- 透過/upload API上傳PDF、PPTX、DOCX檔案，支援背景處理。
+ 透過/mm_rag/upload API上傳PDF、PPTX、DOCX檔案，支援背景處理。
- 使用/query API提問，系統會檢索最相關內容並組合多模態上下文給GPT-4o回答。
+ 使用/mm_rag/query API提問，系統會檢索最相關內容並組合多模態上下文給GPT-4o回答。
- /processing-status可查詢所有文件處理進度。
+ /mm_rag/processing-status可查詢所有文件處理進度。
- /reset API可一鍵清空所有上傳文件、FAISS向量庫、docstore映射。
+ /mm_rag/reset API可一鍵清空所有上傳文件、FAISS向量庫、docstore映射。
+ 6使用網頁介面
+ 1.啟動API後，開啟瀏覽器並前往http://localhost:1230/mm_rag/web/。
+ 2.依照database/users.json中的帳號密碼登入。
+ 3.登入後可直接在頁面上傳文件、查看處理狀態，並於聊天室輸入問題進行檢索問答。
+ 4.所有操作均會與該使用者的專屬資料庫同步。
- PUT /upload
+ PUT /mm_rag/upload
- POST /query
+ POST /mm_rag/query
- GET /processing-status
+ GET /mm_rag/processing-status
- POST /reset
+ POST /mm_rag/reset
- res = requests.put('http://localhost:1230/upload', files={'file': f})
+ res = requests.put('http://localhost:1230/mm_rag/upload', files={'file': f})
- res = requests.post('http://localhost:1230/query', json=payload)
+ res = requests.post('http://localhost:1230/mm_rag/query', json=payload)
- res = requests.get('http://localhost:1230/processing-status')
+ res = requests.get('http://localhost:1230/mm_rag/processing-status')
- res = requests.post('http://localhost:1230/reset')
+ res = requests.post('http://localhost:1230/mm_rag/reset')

* * * *

Scan the entries above and return each line that holds "PPTX".

▸ **WRITTEN REPLY**
- 透過/upload API上傳PDF、PPTX、DOCX檔案，支援背景處理。
+ 透過/mm_rag/upload API上傳PDF、PPTX、DOCX檔案，支援背景處理。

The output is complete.